A população empregada registou uma subida de 0,1% relativamente ao mês anterior, sofrendo quedas de 3,2% em relação a três meses antes e 3,6% por comparação com o mesmo mês de 2019.
Os números do INE mostram que em junho havia 4.657,9 mil empregos em Portugal, menos 154,5 mil do que em fevereiro, mês que antecedeu à chegada da pandemia da Covid-19.
Já a taxa subutilização de trabalho situou-se em 15,4%, mais 0,8 p.p que em maio, atingindo 820 mil pessoas.
O INE aponta que para o aumento mensal da taxa de subutilização do trabalho neste mês, ao contrário do sucedido nos meses anteriores, “contribuiu exclusivamente o aumento do número de desempregados e do subemprego de trabalhadores a tempo parcial, já que diminuiu o número dos inativos à procura de emprego mas não disponíveis para trabalhar e o de inativos disponíveis mas que não procuram emprego”.

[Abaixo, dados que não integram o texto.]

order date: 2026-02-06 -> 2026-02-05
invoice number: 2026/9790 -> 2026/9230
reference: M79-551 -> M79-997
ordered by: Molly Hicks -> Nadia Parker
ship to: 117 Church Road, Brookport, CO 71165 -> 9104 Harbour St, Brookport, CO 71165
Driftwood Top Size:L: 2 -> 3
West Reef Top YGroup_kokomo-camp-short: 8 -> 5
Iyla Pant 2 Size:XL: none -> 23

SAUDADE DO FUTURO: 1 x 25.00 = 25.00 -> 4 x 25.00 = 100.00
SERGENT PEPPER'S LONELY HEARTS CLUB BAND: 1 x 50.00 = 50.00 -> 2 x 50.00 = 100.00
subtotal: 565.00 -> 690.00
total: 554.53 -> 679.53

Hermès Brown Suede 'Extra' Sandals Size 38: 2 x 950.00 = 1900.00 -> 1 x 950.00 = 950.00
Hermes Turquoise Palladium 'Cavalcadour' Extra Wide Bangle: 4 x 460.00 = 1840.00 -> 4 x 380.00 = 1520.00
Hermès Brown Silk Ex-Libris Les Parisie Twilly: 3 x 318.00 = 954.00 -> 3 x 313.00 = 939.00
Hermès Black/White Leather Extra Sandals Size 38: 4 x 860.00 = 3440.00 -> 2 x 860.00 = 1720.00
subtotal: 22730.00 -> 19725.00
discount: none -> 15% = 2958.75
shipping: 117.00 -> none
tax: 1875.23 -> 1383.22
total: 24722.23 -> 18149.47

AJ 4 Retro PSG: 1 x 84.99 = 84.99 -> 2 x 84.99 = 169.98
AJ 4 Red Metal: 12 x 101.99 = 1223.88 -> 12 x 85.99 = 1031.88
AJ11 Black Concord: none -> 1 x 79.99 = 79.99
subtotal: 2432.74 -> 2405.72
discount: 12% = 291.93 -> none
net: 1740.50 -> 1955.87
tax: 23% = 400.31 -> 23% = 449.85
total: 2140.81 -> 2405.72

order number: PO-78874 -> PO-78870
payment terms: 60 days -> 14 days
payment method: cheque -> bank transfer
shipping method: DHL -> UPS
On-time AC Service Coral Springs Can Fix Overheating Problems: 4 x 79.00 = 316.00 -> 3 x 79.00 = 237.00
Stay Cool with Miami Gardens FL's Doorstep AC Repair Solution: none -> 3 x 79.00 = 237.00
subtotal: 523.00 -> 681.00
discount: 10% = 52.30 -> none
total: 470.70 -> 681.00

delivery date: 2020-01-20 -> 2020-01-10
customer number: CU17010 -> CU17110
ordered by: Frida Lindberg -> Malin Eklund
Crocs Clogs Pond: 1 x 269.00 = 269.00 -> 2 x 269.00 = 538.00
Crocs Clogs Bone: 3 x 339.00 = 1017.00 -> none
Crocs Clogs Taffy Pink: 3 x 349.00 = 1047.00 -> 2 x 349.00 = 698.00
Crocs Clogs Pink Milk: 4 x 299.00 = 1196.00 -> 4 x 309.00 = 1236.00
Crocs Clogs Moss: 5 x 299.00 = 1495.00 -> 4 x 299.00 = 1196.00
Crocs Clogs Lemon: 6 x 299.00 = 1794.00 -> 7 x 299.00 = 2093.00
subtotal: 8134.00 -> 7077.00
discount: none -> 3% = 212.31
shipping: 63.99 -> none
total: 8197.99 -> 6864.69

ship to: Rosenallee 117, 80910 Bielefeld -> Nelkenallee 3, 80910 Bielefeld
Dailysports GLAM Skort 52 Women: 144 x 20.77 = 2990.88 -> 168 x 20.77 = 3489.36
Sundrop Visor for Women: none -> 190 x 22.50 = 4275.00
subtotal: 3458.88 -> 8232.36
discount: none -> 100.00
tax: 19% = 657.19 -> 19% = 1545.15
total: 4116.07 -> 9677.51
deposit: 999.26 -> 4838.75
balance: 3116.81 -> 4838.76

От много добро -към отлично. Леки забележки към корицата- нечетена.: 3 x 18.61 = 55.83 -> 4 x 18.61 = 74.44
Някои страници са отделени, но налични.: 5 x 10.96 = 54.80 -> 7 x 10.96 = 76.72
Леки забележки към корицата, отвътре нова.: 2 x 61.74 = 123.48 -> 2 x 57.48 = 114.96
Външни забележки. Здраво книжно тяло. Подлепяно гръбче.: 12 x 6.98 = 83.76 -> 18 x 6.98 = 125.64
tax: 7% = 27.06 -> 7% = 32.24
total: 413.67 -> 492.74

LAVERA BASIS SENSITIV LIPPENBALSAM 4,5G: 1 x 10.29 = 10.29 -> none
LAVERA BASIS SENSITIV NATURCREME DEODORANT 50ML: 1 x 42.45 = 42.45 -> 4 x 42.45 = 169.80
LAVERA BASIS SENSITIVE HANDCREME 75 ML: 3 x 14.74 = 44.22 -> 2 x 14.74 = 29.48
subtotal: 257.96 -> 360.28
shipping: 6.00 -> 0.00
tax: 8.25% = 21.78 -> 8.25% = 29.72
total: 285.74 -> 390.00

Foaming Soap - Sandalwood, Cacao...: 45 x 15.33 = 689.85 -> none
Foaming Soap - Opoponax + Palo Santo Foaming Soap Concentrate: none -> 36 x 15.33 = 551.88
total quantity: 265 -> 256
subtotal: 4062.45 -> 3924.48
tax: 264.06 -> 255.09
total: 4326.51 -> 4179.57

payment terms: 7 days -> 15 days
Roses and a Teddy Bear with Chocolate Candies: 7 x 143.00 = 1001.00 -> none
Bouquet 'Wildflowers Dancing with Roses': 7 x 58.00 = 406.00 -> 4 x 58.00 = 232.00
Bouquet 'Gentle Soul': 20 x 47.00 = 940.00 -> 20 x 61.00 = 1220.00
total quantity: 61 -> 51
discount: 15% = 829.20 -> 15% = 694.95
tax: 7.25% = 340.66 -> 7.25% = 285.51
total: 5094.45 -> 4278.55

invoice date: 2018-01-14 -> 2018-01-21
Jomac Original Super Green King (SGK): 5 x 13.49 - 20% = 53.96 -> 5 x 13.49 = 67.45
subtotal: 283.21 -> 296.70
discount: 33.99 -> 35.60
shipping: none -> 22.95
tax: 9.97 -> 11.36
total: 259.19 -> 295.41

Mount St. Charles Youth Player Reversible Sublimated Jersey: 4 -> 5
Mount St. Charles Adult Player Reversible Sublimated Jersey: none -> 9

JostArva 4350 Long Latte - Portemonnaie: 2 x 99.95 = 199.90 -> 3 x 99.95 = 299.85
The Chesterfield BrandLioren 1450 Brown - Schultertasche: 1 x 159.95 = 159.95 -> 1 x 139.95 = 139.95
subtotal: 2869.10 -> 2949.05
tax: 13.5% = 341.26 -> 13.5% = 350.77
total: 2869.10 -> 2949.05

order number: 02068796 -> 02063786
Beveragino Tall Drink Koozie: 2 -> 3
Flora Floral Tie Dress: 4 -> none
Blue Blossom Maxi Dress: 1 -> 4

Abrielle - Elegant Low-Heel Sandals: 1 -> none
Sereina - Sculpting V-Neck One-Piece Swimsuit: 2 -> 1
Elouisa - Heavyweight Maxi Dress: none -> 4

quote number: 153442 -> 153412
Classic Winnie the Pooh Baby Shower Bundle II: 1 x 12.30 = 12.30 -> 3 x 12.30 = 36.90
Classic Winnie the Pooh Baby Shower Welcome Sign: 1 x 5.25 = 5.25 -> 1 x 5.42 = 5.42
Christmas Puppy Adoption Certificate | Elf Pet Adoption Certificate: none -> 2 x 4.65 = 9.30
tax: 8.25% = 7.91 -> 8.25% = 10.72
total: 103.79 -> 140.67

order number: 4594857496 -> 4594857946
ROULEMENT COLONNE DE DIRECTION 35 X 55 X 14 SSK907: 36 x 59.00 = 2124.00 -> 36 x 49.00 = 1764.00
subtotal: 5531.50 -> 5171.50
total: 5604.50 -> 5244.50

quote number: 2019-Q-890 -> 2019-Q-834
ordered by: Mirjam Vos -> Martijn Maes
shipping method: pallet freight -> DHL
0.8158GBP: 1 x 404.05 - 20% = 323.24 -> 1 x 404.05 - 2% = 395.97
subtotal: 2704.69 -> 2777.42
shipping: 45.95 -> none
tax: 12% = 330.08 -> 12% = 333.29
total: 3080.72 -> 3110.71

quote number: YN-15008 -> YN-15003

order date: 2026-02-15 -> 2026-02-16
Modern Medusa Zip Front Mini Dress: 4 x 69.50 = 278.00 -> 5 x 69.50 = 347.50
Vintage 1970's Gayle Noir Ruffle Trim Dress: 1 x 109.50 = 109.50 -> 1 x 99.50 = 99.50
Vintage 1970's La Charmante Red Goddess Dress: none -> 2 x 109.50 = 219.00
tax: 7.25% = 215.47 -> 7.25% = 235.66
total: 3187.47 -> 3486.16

Assim, remontando a fevereiro, mais de 180 mil empregos foram destruídos face à pandemia do novo coronavírus.
O INE acrescenta ainda os dados consolidados de maio, em que a taxa de desemprego (conceito OIT) situou-se em 5,9%, menos 0,4 pontos percentuais (p.p.) que no mês precedente, menos 0,5 p.p que há três meses e menos 0,7 p.p. que há um ano.
Em maio, a população empregada em Portugal registou uma descida 2,0% relativamente ao mês anterior e de 3,8% em relação a três meses antes e ao mesmo mês de 2019, enquanto a taxa de subutilização de trabalho situou-se em 14,6%, mais 1,2 p.p. que no mês precedente, mais 2,2 p.p. que há 3 meses e mais 1,6 p.p. que há um ano.